La prefettura si occupa di gestire i rimanenti profughi, quindi la maggioranza, allestendo i Centri di Accoglienza Straordinaria (C.a.s.): ad oggi 1720 persone sono ospitate in strutture scelte dal prefetto e finanziate sempre dal ministero dell’Interno. Da notare che, per legge, gli appartamenti di Edilizia Residenziale Pubblica sono esclusi da questo sistema: le strutture e le abitazioni utilizzate sono messe a disposizione da Comune o privati, ma non sono tolte da quelle in lista per le assegnazioni popolari.
La mappatura della situazione, ovviamente, non può tenere conto di tutte quelle persone che sono fuori dal sistema di accoglienza. Ad oggi, però, non sono state registrate, da parte della Questura, particolari criticità a riguardo. In questi mesi, alcuni problemi sono emersi, legati soprattutto all’ubicazione scelta per alcune strutture: il centro di via Caffaro, per esempio, ha registrato qualche perplessità tra gli abitanti della zona, ma nei fatti non si è mai verificato nessun episodio da attenzione. Ad oggi ospita circa 80 ragazzi, è inserito nel progetto Sprar e, dopo gli adeguamenti strutturali richiesti dai residenti della zona, rimarrà attivo sicuramente fino al nuovo anno, quando scadrà il bando triennale del progetto. Il centro C.a.s attualmente attivo nei locali della Fiera del Mare, invece, chiuderà il 31 agosto, ma ancora non è stata individuata una possibile area per ricollocare i profughi.
Secondo Alexandra Benvenuti, direttrice del Centro collettivo di via Caffaro, presente all’ultima seduta della Commissione Comunale convocata sull’argomento, il vero problema sta nel dopo: «In Italia si lavora in emergenza, quando il contesto legato ai flussi migratori è oramai strutturale da anni. Le persone sono ospitate nei centri in attesa di ottenere l’asilo o lo status di rifugiato ma se la risposta è negativa perdono il diritto di essere accolti in queste strutture, finendo per alimentare la nascita di insediamenti informali e la non integrazione». Un’altra criticità è che spesso all’interno dei Cas non sono previste attività formative dedicate ai migranti, che restano quindi abbandonati a loro stessi durante il giorno.

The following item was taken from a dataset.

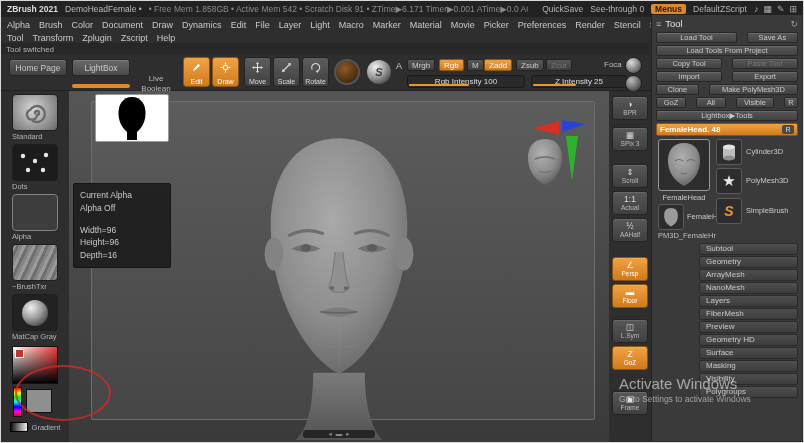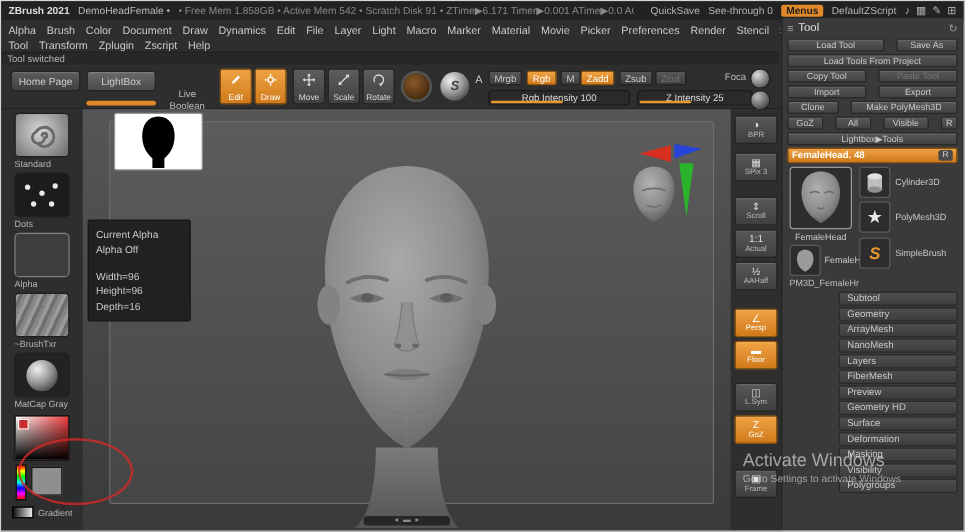"Current Alpha" .tooltip { width: 86px -> 98px }
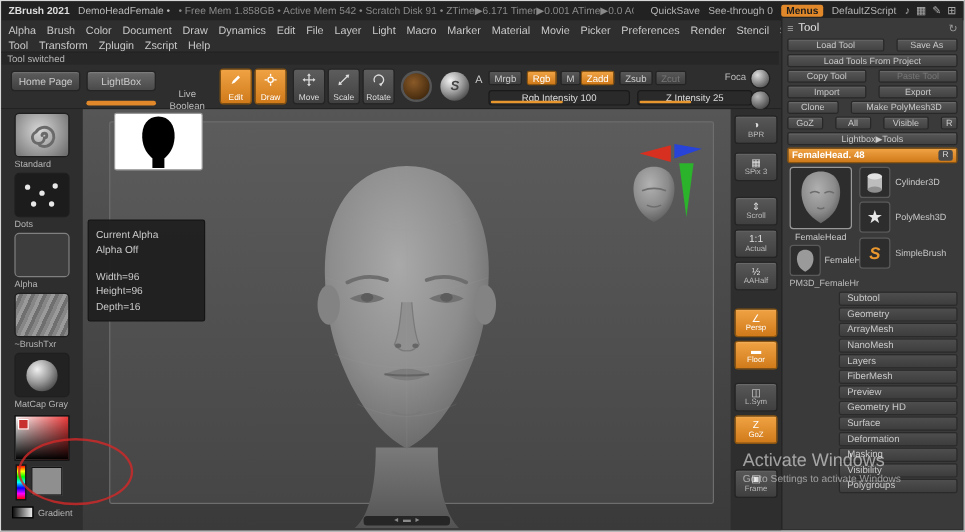"Deformation" div.section-row { html: <div> <span>Deformation</span> </div> -> none }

Durante l’ultima seduta della Commisione sulle Pari opportunità, l’assessore alle politiche sociosanitarie e della casa, Emanuela Fracassi, ha assicurato che a settembre verrà richiesta la presenza in Sala Rossa del prefetto per chiarire quelle che saranno le disposizioni per i mesi successivi e cercare di coordinare meglio gli enti interessati, soprattutto per la scelta dei luoghi dell’accoglienza. L’assessore, inoltre, ha riportato in aula la decisione dell’Anci di chiedere al governo di inserire nel prossimo bando Sprar, atteso per gennaio 2017, la distribuzione dei migranti su base comunale, con una soglia massima del 0,3%, alla quale Genova è già vicinissima. Tursi, inoltre, sta attivando con i Municipi una serie di attività di volontariato che possano coinvolgere anche i migranti, vista la valutazione positiva fatta delle prime esperienze del genere dei mesi scorsi.
Genova, quindi, può dirsi una città accogliente: i numeri, tutto sommato abbastanza contenuti del fenomeno, non hanno creato criticità particolari, soprattutto nel tessuto sociale della comunità cittadina. La situazione, ovviamente, è in continua evoluzione: a livello nazionale la gestione migranti è tema di scontro politico e, spesso, ritardi e inefficienze del sistema sono legati più a equilibrismi partitici che a reali problemi logistici o organizzativi. I prossimi mesi saranno cruciali per capire se il governo sosterrà i Comuni nello schema dell’ospitalità diffusa, fornendo le risorse necessarie a garantire dignità, salute e integrazione a migliaia di persone in fuga da guerre e miseria.